══ Records for processing

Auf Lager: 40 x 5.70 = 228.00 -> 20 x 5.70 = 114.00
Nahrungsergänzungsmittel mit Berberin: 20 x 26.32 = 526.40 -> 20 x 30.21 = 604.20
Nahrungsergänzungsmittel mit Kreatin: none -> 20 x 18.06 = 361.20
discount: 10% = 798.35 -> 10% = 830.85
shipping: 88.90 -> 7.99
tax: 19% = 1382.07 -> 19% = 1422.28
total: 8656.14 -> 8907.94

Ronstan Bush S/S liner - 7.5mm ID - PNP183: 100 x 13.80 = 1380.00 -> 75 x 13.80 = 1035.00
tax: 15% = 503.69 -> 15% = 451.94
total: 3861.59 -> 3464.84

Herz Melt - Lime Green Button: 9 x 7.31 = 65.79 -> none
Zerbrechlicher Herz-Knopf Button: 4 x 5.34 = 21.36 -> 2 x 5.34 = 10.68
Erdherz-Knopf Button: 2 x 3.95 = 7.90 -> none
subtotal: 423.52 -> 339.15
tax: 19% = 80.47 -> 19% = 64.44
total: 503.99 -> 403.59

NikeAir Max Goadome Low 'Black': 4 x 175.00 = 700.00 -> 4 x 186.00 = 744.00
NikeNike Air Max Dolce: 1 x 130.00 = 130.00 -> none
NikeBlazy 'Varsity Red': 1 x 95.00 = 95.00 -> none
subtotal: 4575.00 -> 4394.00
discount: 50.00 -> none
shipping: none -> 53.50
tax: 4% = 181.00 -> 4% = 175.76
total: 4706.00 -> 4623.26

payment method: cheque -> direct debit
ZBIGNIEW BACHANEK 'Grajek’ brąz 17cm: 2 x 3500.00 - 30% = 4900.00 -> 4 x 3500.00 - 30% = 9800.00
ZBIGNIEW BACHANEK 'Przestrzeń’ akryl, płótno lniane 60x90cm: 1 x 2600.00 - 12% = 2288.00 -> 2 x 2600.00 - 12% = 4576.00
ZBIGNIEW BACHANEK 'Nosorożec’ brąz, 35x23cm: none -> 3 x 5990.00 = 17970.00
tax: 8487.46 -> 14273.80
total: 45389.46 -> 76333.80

════

Activity | In the entries above, the lines between the one holding "Zerbrechlicher Herz-Knopf Button: 4" and the one holding "payment method: cheque -> direct debit", inclusive, are to be printed exactly as written, and those alone.

Answer area |
Zerbrechlicher Herz-Knopf Button: 4 x 5.34 = 21.36 -> 2 x 5.34 = 10.68
Erdherz-Knopf Button: 2 x 3.95 = 7.90 -> none
subtotal: 423.52 -> 339.15
tax: 19% = 80.47 -> 19% = 64.44
total: 503.99 -> 403.59

NikeAir Max Goadome Low 'Black': 4 x 175.00 = 700.00 -> 4 x 186.00 = 744.00
NikeNike Air Max Dolce: 1 x 130.00 = 130.00 -> none
NikeBlazy 'Varsity Red': 1 x 95.00 = 95.00 -> none
subtotal: 4575.00 -> 4394.00
discount: 50.00 -> none
shipping: none -> 53.50
tax: 4% = 181.00 -> 4% = 175.76
total: 4706.00 -> 4623.26

payment method: cheque -> direct debit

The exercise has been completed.